=== Section Start ===
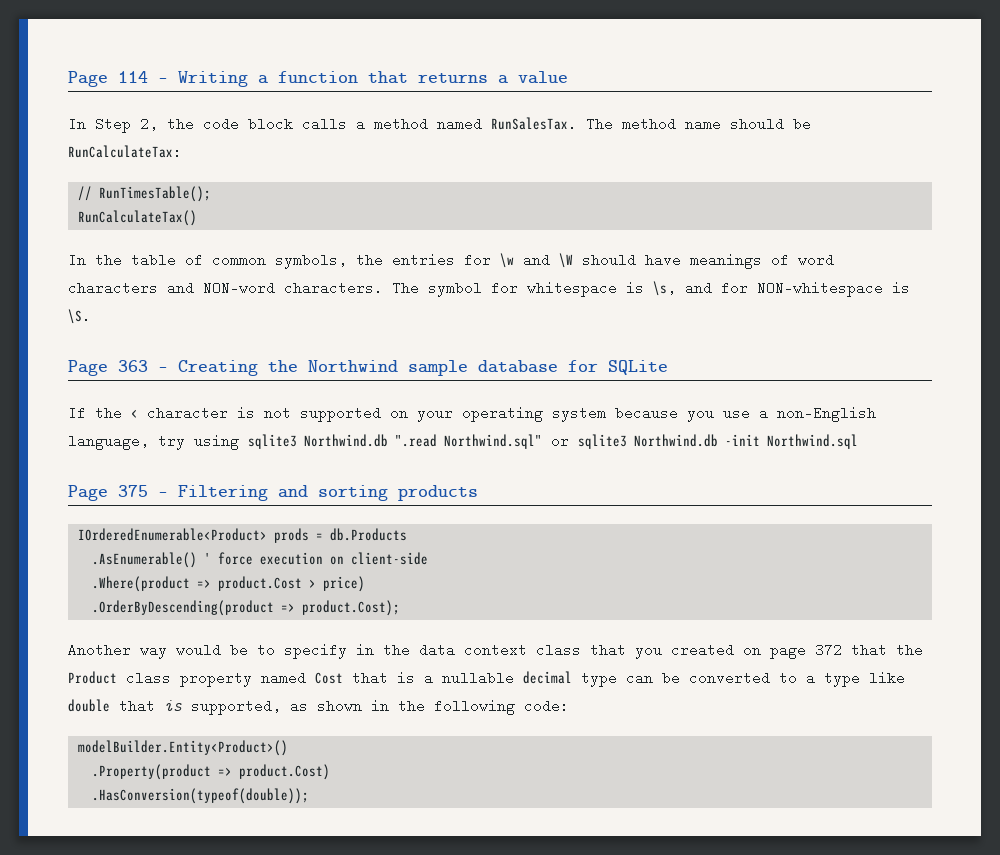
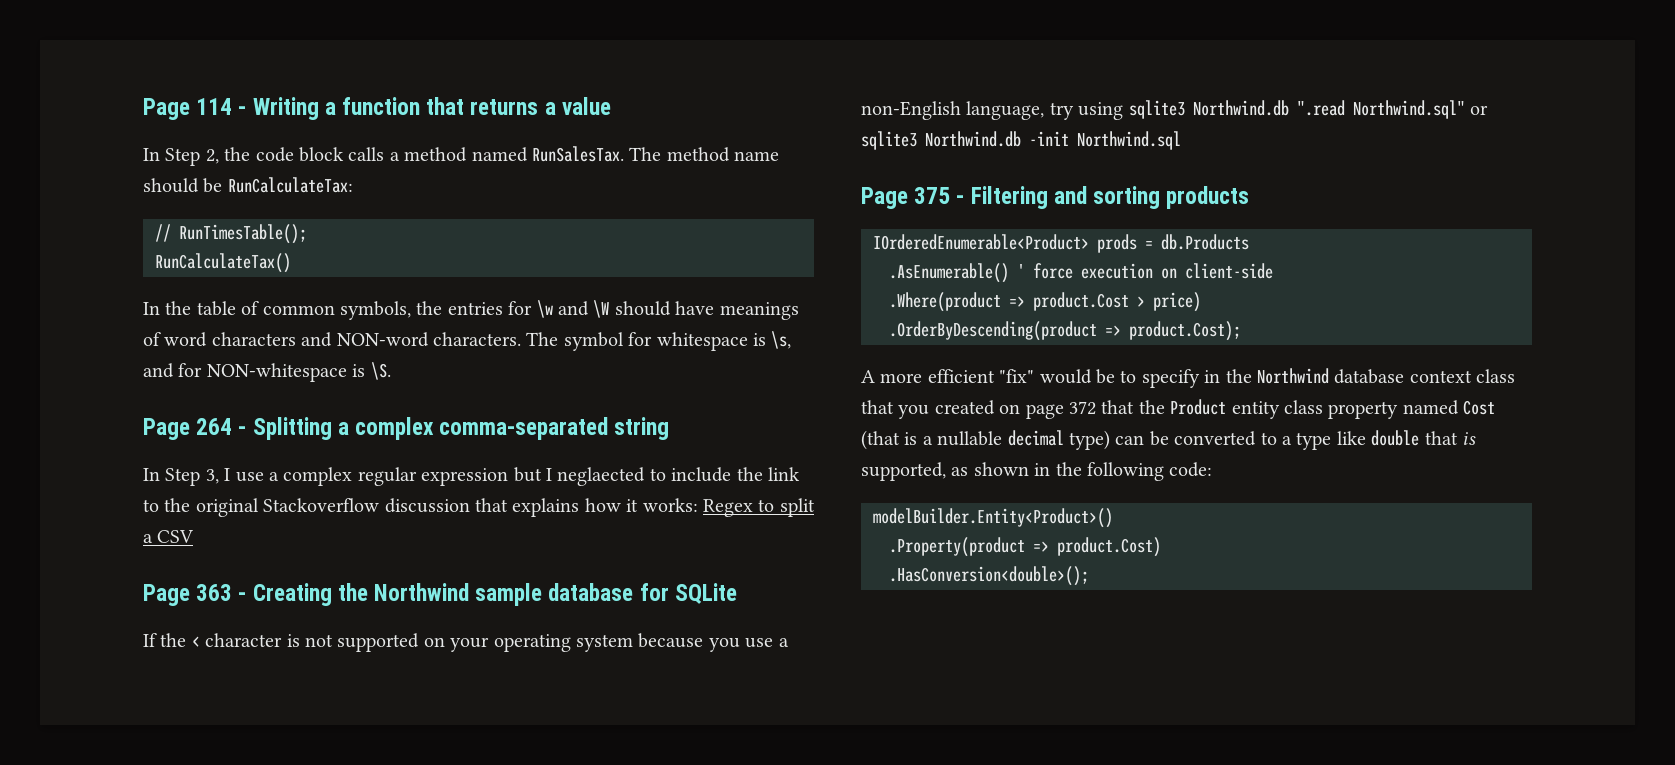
(91, 316) none -> [143,417,670,440] [143,467,800,486] [143,498,815,517] [143,530,195,543] // Page 264 - Splitting a complex comma-separated string // In Step 3, I use a complex regular expression but I neglaected to include the link to the original Stackoverflow discussion that explains how it works: Regex to split a CSV
[68,643,167,659] Another way -> [861,369,1035,383] A more efficient "fix"
[419,643,455,657] data -> [1257,368,1405,384] Northwind database
(117, 677) none -> [1231,401,1280,419] entity
[352,671,388,685] that -> [861,430,900,450] (that
[581,671,617,687] type -> [1069,430,1110,450] type)
[91,788,309,804] .HasConversion(typeof(double)); -> [889,566,1089,586] .HasConversion<double>();

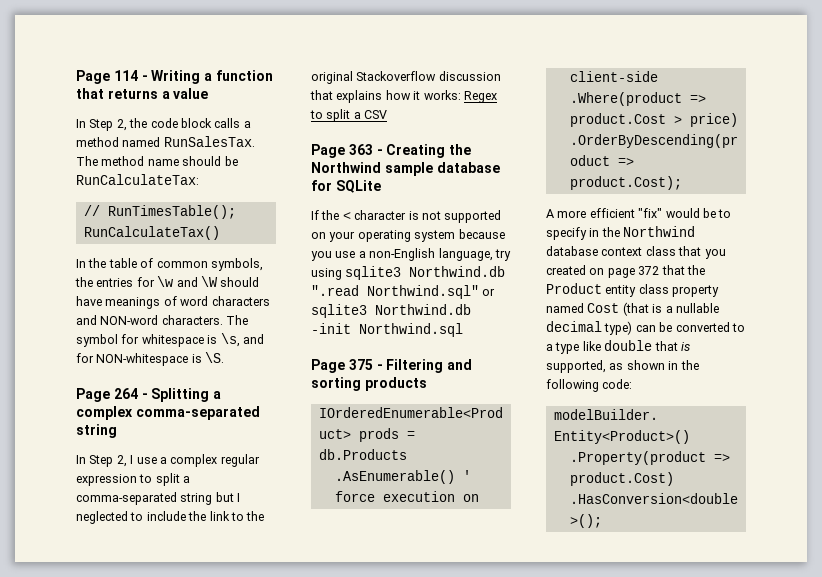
[205,469,219,484] 3, -> [116,455,127,467] 2,
(509, 477) none -> [139,473,191,486] [76,492,213,505] to split a comma-separated string
[557,467,646,486] neglaected -> [76,511,128,524] neglected

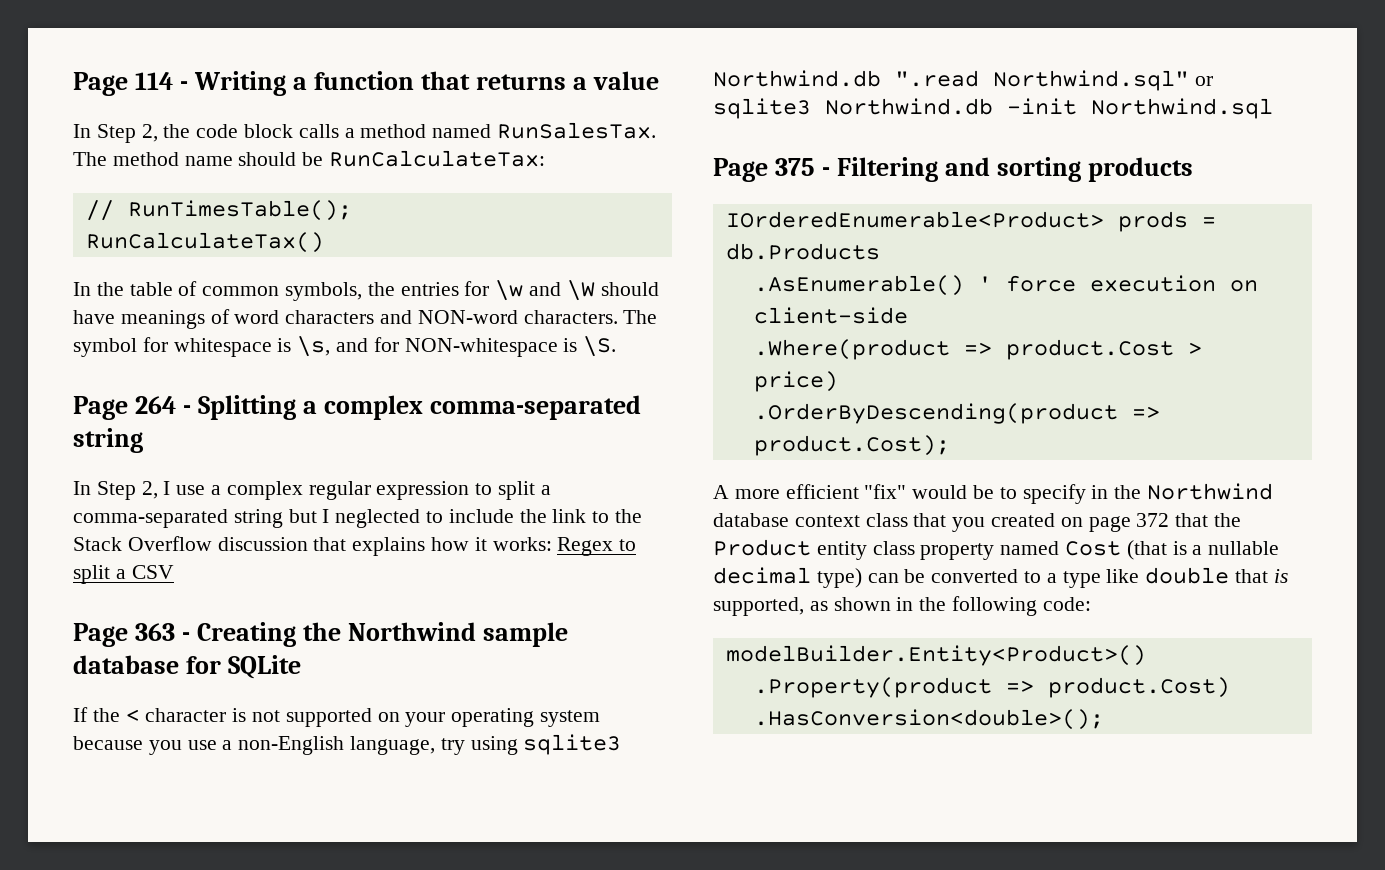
[311,71,437,84] original Stackoverflow -> [73,536,212,551] Stack Overflow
=== Section End ===
WORK ITEM. Pictures must be left out. Repeat exactly the lines from the one containing "[581,671,617,687] type ->" through the final line of the data.

YOUR SOLUTION.
[581,671,617,687] type -> [1069,430,1110,450] type)
[91,788,309,804] .HasConversion(typeof(double)); -> [889,566,1089,586] .HasConversion<double>();

[205,469,219,484] 3, -> [116,455,127,467] 2,
(509, 477) none -> [139,473,191,486] [76,492,213,505] to split a comma-separated string
[557,467,646,486] neglaected -> [76,511,128,524] neglected

[311,71,437,84] original Stackoverflow -> [73,536,212,551] Stack Overflow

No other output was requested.